Is there value in distinguishing between type of oil and sugar? Is it possible to do so, given the almost exclusive use of “vegetable” / seed oils in conjunction with carbohydrates in “food”?
Found this on a Physionics Video, hope this person was giving accurate information.
>>Two years ago, a 2D echocardiogram revealed coronary calcification, which was preventing one heart valve from closing. My doctor indicated that no surgery was immediately warranted, and the issue would be monitored. I sought some way to address the calcification, and eventually learned about Berberine possibly being able to dissolve the calcification.
I started taking Berberine as a daily supplement about a year ago.
Last month, a follow up ultrasound of my heart found all valves to be functioning normally, and there were no signs of coronary calcification! I am so relieved and glad that it worked. Meanwhile, my cardiologist asked for the second time, "What's Berberine?"
Go figure.
Try vitamin k2 also maybe
Keep healthy
@josephhooper8655 Absolutely, and find Maurice Daher in here.
If serum (blood) insulin levels are higher in a diabetic getting insulin injections as part of standard treatment, than a diabetic using a low-carb diet approach, or than even a non-diabetic, aren't insulin injections likely increasing a person's risk of vulnerable plaque components under the guise of "managing diabetes?" So part and parcel of standard "treating" diabetes is the doctor-induced increase of negative heart/stroke events?

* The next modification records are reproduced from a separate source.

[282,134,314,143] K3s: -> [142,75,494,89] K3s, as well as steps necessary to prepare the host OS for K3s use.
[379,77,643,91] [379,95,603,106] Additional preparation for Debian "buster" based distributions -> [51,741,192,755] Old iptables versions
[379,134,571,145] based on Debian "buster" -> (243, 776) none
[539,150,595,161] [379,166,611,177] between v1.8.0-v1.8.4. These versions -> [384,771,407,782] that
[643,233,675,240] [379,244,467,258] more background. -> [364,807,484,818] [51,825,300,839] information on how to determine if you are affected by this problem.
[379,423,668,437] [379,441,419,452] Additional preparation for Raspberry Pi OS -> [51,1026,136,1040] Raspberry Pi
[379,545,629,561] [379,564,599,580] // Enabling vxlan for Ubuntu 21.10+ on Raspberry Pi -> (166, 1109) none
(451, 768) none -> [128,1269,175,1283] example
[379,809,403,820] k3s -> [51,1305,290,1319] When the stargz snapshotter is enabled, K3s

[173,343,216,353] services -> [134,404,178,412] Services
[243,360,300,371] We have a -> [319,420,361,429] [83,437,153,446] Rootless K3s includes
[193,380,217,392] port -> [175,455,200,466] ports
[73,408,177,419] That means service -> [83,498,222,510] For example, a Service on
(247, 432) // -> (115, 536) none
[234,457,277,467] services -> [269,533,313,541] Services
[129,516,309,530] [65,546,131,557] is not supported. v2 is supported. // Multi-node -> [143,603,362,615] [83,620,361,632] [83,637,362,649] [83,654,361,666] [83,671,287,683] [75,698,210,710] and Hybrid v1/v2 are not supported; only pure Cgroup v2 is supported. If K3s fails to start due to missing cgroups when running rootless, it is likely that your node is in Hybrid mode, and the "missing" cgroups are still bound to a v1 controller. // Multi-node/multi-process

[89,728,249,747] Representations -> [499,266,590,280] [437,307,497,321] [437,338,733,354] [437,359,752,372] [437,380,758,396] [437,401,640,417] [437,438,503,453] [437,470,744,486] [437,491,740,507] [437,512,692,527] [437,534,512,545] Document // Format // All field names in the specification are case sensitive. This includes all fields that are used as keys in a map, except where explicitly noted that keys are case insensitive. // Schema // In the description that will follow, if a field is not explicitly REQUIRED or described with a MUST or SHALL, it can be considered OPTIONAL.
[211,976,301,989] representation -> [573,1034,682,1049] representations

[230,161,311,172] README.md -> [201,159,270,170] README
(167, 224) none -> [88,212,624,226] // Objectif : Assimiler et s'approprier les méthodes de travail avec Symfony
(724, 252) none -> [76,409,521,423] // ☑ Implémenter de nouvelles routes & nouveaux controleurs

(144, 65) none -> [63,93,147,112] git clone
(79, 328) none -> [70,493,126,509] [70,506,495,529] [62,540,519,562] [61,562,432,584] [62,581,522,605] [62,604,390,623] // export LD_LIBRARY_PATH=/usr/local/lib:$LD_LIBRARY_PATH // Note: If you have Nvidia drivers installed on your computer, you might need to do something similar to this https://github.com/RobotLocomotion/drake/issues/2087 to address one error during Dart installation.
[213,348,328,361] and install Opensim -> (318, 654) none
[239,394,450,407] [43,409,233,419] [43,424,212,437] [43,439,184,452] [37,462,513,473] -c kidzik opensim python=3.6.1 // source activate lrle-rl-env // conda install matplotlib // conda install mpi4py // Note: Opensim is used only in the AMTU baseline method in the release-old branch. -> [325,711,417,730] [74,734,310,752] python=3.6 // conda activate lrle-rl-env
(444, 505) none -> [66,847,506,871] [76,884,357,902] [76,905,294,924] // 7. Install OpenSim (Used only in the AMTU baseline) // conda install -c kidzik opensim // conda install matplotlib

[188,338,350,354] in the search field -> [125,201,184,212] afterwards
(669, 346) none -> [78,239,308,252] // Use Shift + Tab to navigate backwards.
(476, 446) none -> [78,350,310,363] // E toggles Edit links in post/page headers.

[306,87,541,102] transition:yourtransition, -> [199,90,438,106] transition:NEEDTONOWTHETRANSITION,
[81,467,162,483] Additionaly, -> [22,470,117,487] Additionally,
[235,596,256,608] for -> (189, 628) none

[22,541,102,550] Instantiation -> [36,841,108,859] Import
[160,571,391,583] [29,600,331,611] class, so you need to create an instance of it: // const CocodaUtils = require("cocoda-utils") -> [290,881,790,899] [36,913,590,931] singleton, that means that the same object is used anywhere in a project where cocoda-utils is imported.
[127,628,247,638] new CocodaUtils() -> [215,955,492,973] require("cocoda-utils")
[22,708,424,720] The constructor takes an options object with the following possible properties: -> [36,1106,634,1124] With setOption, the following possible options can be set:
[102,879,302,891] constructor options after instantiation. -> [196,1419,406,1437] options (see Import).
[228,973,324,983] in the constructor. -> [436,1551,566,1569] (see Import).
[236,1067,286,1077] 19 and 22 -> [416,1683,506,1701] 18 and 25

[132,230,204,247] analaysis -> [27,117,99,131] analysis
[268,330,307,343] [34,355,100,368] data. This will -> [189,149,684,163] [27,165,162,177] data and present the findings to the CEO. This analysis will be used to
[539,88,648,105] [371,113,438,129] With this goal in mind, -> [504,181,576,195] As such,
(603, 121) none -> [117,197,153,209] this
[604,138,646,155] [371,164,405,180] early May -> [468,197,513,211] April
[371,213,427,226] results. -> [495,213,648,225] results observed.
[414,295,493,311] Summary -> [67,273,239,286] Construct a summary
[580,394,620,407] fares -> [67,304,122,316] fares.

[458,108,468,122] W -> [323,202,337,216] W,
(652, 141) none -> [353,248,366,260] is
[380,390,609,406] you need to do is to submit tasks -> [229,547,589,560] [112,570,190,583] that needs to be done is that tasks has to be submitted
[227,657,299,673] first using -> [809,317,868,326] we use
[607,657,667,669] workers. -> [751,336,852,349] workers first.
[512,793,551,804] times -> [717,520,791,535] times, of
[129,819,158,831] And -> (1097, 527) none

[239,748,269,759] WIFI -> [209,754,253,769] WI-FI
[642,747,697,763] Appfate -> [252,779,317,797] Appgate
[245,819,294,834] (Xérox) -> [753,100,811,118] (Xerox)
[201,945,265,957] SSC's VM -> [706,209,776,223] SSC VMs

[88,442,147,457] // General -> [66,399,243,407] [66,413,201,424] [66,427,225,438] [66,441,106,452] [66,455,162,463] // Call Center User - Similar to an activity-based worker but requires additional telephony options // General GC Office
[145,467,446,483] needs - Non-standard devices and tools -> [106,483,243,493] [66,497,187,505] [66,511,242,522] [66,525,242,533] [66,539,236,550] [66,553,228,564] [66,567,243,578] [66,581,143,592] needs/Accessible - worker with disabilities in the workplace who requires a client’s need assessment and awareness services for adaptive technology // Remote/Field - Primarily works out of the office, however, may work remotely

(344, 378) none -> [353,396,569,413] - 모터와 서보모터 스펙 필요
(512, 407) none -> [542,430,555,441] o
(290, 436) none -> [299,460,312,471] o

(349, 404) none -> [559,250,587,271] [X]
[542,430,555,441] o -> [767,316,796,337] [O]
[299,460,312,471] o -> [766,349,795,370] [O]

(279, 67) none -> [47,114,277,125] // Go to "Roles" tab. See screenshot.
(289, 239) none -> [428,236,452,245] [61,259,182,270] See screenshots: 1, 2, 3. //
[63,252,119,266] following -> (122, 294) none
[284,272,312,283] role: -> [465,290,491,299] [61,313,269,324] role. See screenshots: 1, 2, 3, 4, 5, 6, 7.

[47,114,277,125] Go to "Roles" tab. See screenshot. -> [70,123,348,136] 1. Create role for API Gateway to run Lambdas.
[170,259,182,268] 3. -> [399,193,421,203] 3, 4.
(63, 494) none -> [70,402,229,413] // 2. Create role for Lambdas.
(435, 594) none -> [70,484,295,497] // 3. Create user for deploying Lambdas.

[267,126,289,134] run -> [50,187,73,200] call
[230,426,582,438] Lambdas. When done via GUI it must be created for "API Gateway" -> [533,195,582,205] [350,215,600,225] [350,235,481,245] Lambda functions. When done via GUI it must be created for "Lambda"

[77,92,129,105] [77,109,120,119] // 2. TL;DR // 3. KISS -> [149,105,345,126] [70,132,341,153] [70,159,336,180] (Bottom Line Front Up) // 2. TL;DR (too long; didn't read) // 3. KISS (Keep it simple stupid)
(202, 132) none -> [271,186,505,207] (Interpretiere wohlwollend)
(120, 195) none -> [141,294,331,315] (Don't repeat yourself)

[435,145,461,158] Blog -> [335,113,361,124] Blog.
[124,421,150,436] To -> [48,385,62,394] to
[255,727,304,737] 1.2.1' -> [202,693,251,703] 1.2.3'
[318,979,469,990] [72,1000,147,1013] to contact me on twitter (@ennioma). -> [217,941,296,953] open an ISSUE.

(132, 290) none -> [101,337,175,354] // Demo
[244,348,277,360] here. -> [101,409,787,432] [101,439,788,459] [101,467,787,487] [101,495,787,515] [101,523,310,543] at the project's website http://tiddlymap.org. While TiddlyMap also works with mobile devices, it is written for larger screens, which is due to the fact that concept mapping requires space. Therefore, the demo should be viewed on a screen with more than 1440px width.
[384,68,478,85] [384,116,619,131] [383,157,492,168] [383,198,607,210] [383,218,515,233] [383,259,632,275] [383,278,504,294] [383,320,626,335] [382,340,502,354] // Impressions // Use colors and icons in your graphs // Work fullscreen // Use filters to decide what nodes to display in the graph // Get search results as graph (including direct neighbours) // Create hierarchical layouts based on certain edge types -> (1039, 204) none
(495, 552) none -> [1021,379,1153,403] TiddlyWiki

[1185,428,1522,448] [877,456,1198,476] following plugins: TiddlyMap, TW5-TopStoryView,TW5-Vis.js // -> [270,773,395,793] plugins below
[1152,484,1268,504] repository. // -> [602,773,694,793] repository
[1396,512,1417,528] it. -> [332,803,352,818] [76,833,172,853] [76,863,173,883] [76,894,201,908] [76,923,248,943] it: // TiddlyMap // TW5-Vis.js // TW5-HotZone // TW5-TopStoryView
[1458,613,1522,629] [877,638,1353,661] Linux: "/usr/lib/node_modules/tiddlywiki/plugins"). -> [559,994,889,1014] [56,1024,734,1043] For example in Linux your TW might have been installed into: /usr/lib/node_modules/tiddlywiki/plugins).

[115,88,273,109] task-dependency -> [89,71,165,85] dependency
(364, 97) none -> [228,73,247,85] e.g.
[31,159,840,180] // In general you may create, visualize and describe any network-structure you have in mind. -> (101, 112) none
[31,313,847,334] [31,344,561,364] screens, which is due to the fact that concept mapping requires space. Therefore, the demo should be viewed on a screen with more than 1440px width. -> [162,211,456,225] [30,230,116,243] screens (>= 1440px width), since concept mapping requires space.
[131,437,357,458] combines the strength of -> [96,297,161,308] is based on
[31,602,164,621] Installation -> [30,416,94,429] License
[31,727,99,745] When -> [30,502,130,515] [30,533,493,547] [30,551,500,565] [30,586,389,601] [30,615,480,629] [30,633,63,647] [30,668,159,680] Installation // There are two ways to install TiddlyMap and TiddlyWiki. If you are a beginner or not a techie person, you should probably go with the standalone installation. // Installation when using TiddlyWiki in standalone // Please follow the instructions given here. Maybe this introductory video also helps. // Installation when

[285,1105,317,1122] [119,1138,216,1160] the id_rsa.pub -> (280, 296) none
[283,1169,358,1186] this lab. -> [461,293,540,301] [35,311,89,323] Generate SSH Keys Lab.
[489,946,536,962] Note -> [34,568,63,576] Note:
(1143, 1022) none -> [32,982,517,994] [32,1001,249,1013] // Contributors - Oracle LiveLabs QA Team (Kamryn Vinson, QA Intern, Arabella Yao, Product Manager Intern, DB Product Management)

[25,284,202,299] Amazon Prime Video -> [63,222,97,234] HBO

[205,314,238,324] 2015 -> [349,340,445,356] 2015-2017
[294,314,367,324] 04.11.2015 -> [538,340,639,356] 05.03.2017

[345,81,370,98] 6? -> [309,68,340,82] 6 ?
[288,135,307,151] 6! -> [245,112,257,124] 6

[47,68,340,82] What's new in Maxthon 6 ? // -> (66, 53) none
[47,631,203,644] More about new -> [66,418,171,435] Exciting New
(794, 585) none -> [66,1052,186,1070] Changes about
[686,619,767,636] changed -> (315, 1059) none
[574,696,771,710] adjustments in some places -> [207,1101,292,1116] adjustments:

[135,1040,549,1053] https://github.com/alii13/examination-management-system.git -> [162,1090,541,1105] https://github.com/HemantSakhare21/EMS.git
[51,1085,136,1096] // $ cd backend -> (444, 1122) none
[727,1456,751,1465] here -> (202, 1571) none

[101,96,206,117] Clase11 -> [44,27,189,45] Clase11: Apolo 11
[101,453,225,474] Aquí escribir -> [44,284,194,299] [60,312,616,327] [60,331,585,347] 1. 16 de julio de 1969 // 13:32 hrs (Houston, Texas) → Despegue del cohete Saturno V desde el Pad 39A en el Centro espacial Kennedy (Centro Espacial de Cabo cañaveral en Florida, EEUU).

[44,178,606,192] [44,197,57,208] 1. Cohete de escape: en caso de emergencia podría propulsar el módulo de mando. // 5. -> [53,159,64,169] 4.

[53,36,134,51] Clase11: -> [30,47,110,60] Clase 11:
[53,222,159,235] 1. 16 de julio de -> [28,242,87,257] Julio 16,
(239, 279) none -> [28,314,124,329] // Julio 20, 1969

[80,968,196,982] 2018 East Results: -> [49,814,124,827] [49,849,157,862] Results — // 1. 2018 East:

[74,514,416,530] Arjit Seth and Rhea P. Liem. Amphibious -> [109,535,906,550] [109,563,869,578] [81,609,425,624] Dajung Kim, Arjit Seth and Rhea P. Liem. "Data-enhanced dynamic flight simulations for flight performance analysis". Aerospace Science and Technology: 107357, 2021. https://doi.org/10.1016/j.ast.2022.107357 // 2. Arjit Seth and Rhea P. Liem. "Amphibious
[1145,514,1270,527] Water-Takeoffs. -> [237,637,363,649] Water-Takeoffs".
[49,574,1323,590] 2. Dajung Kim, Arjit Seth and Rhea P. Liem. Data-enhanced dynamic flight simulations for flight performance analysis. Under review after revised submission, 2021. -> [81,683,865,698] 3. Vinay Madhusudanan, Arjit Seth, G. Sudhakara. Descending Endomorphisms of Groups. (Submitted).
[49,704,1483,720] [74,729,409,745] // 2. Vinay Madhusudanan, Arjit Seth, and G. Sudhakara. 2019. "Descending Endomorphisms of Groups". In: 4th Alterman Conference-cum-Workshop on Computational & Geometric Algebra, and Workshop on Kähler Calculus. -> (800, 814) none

Thanks for your information this kind of thing interests me a lot 👍
I don’t see triglycerides here either LDL can be calculated from total cholesterol, HDL and a part of triglycerides. Strange
Immediate thoughts: that's a lot of patients on antihypertensive medication, and the association with insulin is there. What are the side effects of antihypertensive medication? (it's a pity they lump all blood pressure medication together) Especially given that the reason for high blood pressure is high resistance, and thus lowering blood pressure may reduce blood, ie. oxygen and nutrition, availability. Diuretics may be an exception to that, but those would reduce minerals and possibly increase burden on kidneys, especially seeing how kidneys generally increase renin production in response to low sodium (and possibly other minerals), and renin increases BP. Kidneys are also part of the calcium absorption cycle, and loop back to this discussion that way too.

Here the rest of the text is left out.